Jan 20, 2010

Entre antes e depois

Estou lendo Bauman, um dos principais teóricos do que se tem convencionado chamar de pós-modernidade. Leio, confesso, menos para saber o que é do que para entender melhor aquilo que sinto. Também leio, com menor peso, para tentar explicar com propriedade do que se trata àqueles que acham que pós-modernismo é ver TV e ouvir música ao mesmo tempo, e não são poucos.

Cá entre nós, sou um estranho. Segundo o teórico, aquele que não se encaixa no mapa cognitivo, moral ou estético do mundo (em teoria, basta não caber num dos mapas, mas tenho o pacote completo). Sou um leitor obsessivo e as aulas sempre me pareceram necessárias somente nos primeiros quinze minutos. Acredito que palavras e assinaturas se equivalem. Detesto mentiras, mesmo as úteis. Sou o tipo do cara que diz que não gosta do presente, caso perguntado. Se, com esforço, consigo mentir e não sou pego pela falta de prática, passo dias me remoendo se deveria ou não ter sido sincero. Tendo a discordar de um número cada vez maior de pessoas quanto à qualidade de certas obras de arte, o que tem me graduado em "chatice". Claro, não nasci estranho. Também, claro, tenho me especializado.

Sinto, como dito no livro, que a sociedade abriga a minha estranheza, em vez de assimilar-me ou aniquilar-me, como soava acontecer no século passado e nos anteriores. E isso é bom. Sem querer reclamar de barriga cheia, só gostaria que isso fosse feito de maneira mais efetiva, que não fizesse parte do engodo. Queria que os estranhos também tivessem acesso ao poder e, por consequência, fossem capazes de mudar algumas coisas permanentemente.

Vivo, por fim, e com força, a impossibilidade de construir-me plenamente numa era em que o comum é ser incerto. Nunca tudo foi tão possível para um número representativo de pessoas! Nunca foi tudo tão temporário! Se Baudelaire estava certo, e um poeta deva traduzir na arte o seu tempo, nossos dias são capazes de em vinte anos, talvez menos, tornar obsoleto um bom poeta. Quantos planos as pessoas são capazes de fazer atualmente? O bom é não fazer planos? Por que você acredita nisso? Pensou sozinho? Bom, bom, continue assim.

Pelos meus cálculos, a última vez que costumávamos viver com tamanha incerteza data dos tempos anteriores à existência vigorosa de civilização. Como nossas necessidades eram mais imediatas (comer, transar etc.), lá se encontravam nossos desejos.
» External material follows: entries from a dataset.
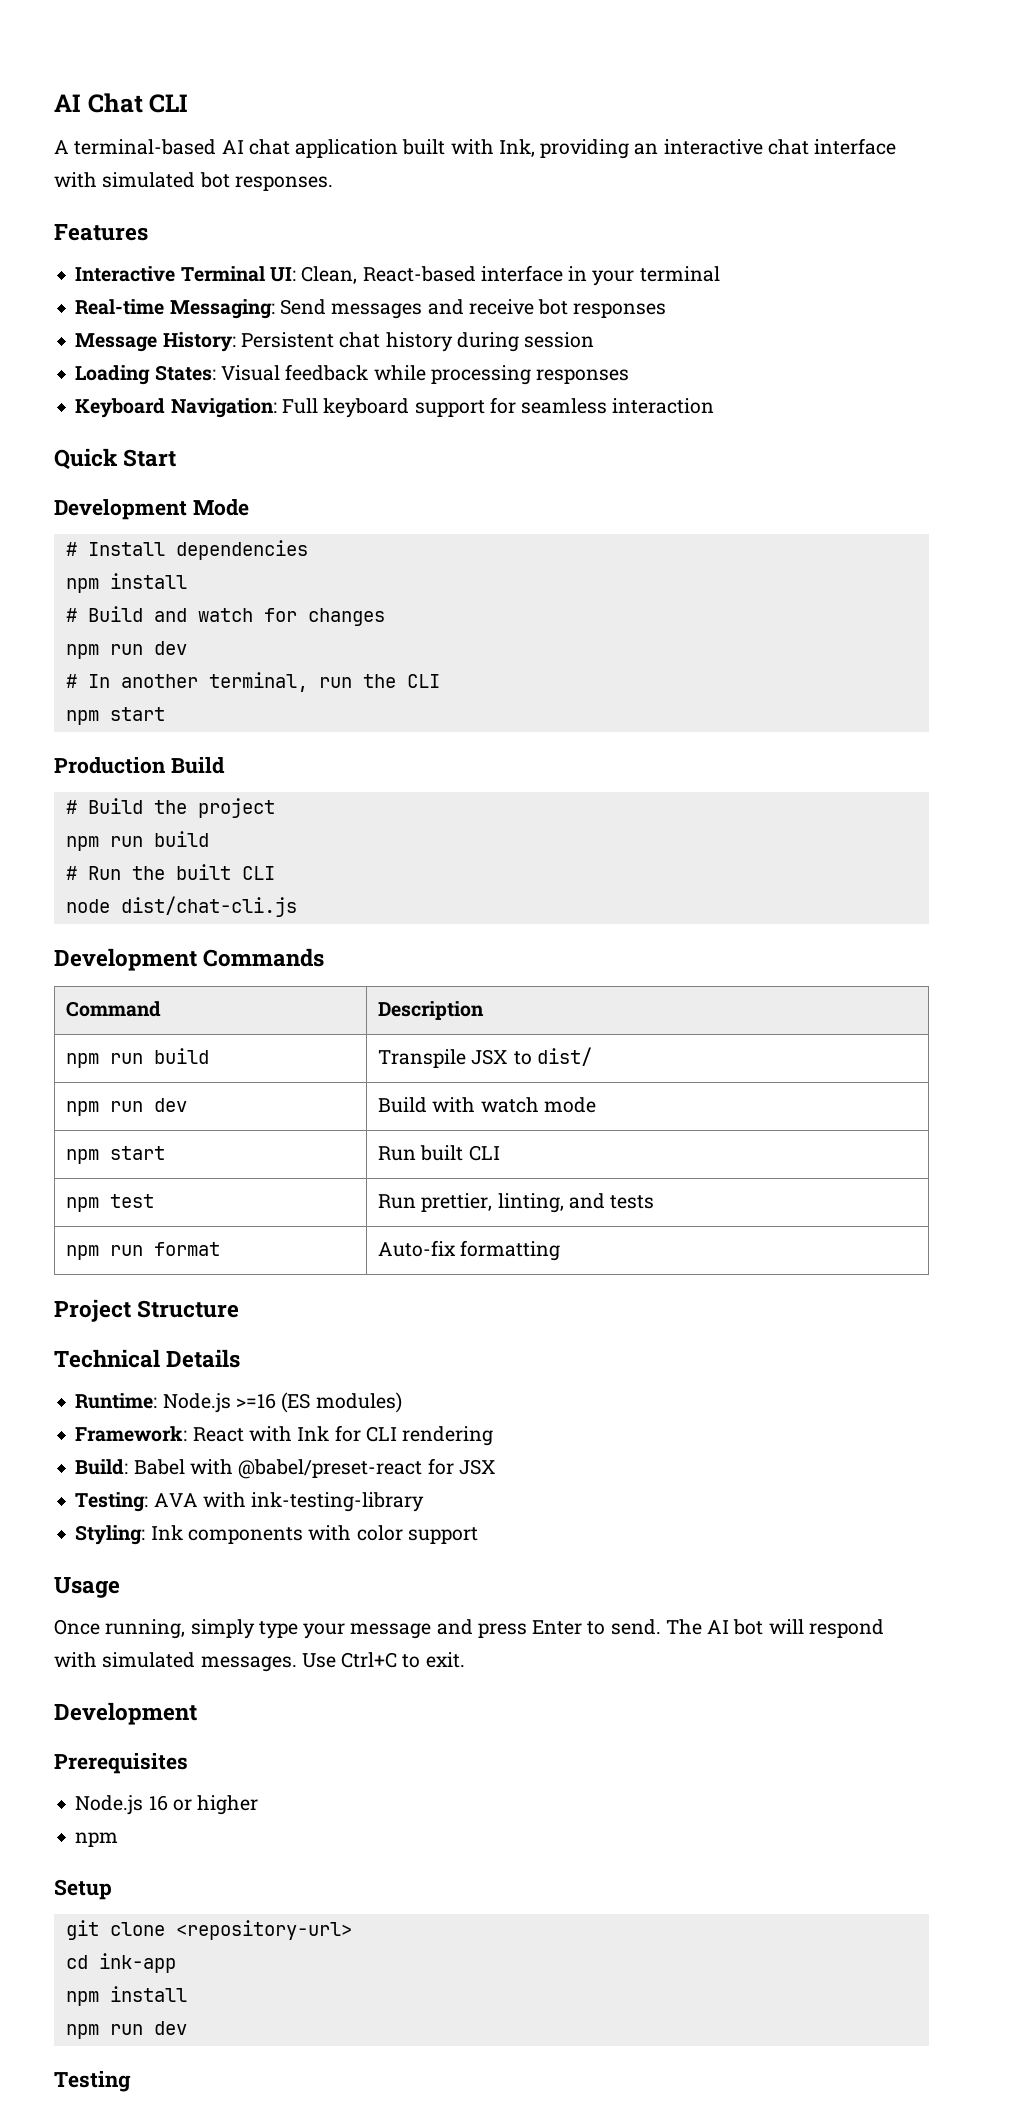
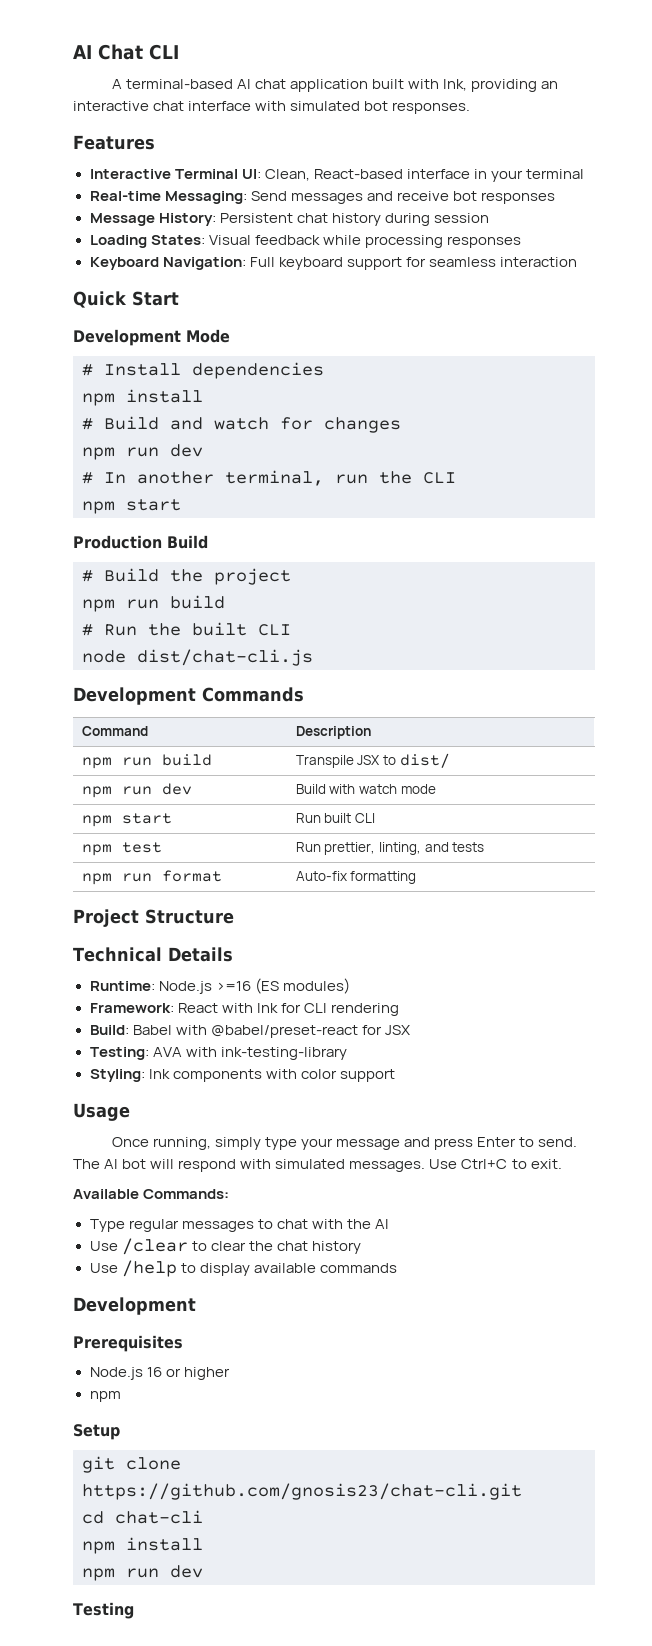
+ Available Commands:
+ Type regular messages to chat with the AI
+ Use /clear to clear the chat history
+ Use /help to display available commands
- git clone <repository-url>
+ git clone https://github.com/gnosis23/chat-cli.git
- cd ink-app
+ cd chat-cli

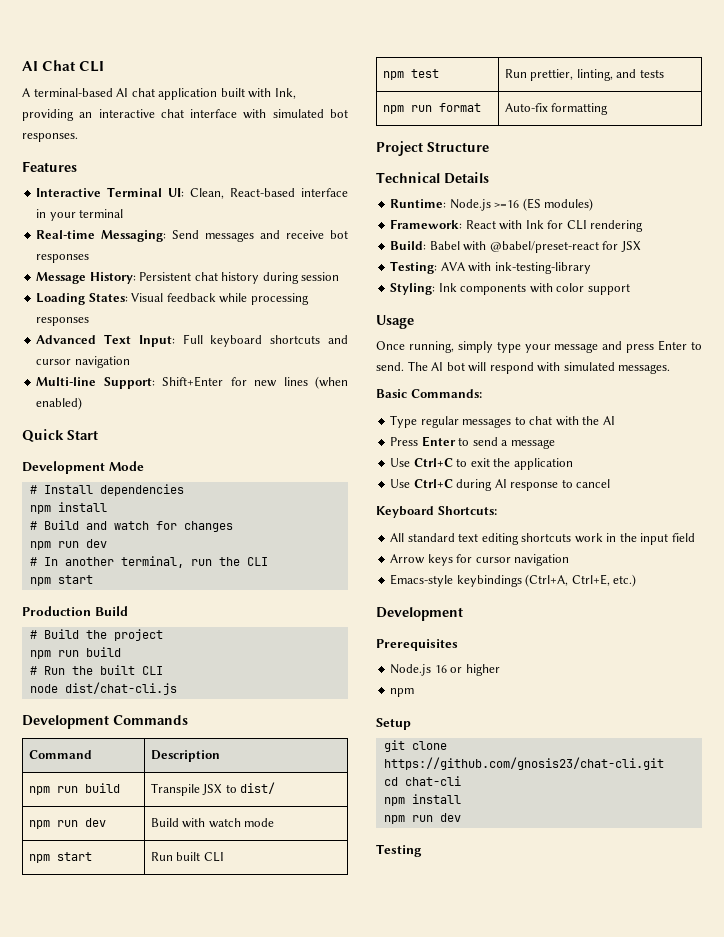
- Keyboard Navigation: Full keyboard support for seamless interaction
+ Advanced Text Input: Full keyboard shortcuts and cursor navigation
+ Multi-line Support: Shift+Enter for new lines (when enabled)
- The AI bot will respond with simulated messages. Use Ctrl+C to exit.
- Available Commands:
+ The AI bot will respond with simulated messages.
+ Basic Commands:
- Use /clear to clear the chat history
- Use /help to display available commands
+ Press Enter to send a message
+ Use Ctrl+C to exit the application
+ Use Ctrl+C during AI response to cancel
+ Keyboard Shortcuts:
+ All standard text editing shortcuts work in the input field
+ Arrow keys for cursor navigation
+ Emacs-style keybindings (Ctrl+A, Ctrl+E, etc.)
Hoje precisamos de mais e nossas vontades migraram, igualando nossas possibilidades de frustração. A existência da sociedade entre antes e agora faz absolutamente toda a diferença e torna essa sensação bastante inédita em nossas concepções de nós mesmos.

Como alguns de meus átomos devem ter dito a um eventual filhote naqueles tempos: o importante agora é sobreviver. Estranhos, repito, o importante agora é sobreviver!